The Mudcat Café TM
Thread #65783   Message #1161178
Posted By: Snuffy
13-Apr-04 - 05:31 PM
Thread Name: Miskin @ Easter 2004
Subject: RE: Miskin @ Easter 2004
Most heartfelt thanks to Andy and Jilly and the rest of your crew for an absolutely stunning working weekend.

Depending where you were, you probably think that the bar song session on Sunday evening was an inspired episode of communal lunacy or just a load of drunks singing mostly non-folk songs none too well and making a lot of noise.

Certainly at the same time there was singing elsewhere that was technically far superior, with more meaningful and challenging lyrics, better harmonies, people paying more attention and not talking during songs, and all the other things that make the difference between a folk club or concert and a pub. But out of this drunken musical mediocrity came something that was absolutely magic - a re-creation of the way that countless generations of our forebears experienced the music that became "folk".

The selection of songs may not have been "folk", but it was surely traditional. We were singing songs that we knew because we were folks, not because we were folkies; songs we had known for years, since childhood or youth. People have always absorbed songs from many sources: it matters not whether the song is two years, two generations or two centuries old; whether it has been handed down orally, or written for money by a known author; whether its lyrics will inspire you to change the world or your underpants. Some songs have that certain "something" and people will take them to their heart. If you were there in the 60s "The Times They Are A Changing" and "Lily The Pink" are both part of a tradition you have lived.

In the "olden days" you could go to the music hall or opera house and hear excellent performers, or you could go round to the pub and entertain yourselves. People of all abilities and temperaments came together to do whatever they could to make sure everyone enjoyed themselves. Some couldn't carry a tune in a proverbial bucket, some had weak voices, some could never remember the words, but everyone was involved. There was no "performer" and no "audience": just equal participants. "Everybody join in with all the bits you think you know" has a long and honourable heritage.

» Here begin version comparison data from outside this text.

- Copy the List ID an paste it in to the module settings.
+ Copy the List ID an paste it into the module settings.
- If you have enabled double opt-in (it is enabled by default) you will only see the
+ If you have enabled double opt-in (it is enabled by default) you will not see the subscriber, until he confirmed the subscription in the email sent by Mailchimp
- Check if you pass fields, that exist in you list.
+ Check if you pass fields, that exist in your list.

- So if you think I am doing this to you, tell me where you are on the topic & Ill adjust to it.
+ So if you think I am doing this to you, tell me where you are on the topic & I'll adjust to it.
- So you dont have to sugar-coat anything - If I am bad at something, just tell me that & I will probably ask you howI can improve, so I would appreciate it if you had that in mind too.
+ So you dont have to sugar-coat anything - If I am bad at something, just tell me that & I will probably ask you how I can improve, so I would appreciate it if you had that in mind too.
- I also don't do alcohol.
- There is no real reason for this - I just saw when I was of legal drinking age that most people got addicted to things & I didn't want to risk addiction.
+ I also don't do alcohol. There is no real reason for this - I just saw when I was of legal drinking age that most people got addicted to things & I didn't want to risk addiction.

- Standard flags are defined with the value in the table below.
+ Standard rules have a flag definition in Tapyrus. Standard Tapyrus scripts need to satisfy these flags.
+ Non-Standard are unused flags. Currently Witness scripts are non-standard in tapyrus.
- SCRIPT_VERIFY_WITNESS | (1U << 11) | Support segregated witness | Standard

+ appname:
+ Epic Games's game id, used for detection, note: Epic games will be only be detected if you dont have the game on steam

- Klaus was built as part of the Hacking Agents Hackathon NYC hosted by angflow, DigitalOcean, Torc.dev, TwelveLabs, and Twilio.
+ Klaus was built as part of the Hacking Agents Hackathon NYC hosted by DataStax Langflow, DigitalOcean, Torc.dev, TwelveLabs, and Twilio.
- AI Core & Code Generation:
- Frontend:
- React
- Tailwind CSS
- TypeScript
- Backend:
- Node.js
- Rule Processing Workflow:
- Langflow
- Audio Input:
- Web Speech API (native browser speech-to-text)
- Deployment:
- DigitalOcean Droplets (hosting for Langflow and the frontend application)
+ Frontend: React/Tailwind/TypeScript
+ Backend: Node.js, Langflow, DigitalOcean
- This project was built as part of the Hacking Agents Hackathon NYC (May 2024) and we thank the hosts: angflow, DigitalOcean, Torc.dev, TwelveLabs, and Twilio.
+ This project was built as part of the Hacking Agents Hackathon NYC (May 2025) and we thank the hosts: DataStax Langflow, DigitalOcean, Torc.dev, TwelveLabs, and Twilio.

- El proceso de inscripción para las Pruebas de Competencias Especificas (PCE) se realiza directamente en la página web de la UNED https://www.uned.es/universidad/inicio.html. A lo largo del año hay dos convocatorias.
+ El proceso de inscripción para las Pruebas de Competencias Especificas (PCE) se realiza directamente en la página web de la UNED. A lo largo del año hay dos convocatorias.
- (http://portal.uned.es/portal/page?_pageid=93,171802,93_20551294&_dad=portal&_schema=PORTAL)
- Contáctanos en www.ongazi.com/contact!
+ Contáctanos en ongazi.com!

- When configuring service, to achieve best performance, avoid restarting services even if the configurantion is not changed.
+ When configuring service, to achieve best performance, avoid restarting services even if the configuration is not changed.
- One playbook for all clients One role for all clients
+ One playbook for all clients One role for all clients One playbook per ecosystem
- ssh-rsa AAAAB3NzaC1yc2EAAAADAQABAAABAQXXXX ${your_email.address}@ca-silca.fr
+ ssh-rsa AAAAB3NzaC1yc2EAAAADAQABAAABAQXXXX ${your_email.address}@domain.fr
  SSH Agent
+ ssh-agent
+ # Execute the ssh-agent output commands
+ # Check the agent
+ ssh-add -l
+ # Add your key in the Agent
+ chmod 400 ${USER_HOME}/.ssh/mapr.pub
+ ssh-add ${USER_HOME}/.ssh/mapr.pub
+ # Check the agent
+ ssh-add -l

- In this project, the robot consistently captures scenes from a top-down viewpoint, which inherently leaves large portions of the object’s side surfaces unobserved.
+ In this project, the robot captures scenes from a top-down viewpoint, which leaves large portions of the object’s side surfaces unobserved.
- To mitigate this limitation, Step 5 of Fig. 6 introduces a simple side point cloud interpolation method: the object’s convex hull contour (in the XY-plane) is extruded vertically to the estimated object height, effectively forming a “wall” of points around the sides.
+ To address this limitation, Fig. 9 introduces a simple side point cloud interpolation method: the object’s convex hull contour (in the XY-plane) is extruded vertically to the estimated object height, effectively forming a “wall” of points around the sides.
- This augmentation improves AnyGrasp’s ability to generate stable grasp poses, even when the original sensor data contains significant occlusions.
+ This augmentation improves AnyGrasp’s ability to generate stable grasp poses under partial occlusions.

But more important than the quality of either songs or singers was the communality of the experience: gradually new things were introduced and adopted into a tradition that grew in an organic and unplanned way from what had gone before.

On Sunday the ladies and gentlemen in the bar experienced exactly that. Much that happened was unplanned but was inextricably related to what had gone before - there were no pre-defined set lists or running orders in this experience. "Fine Girl You Are" started here at Miskin a year ago, and returned home after a year-long national tour. "The Music Man" and "Young Bongker" and all the other bong stuff could not have been done if the "Three Bells" had not got the night off with a bong. But Steve had already done that song the day before, and would probably not have done it again had it not been requested. You can change the whole complexion of an evening for many people by making a simple request.

It was a real old-time pub evening: weak singers sang songs that got undivided attention because people wanted to listen or join in; highly-rated performers sang songs that people were happy to have as wallpaper while they chatted with their neighbour. New "traditions" were made up on the spot and flogged to death within minutes and for hours. It was absolutely magic. It is the reason I go to festivals - to get the buzz of a whole crowd of folkies supporting each other and feeding off each other to create something much bigger than the sum of its parts.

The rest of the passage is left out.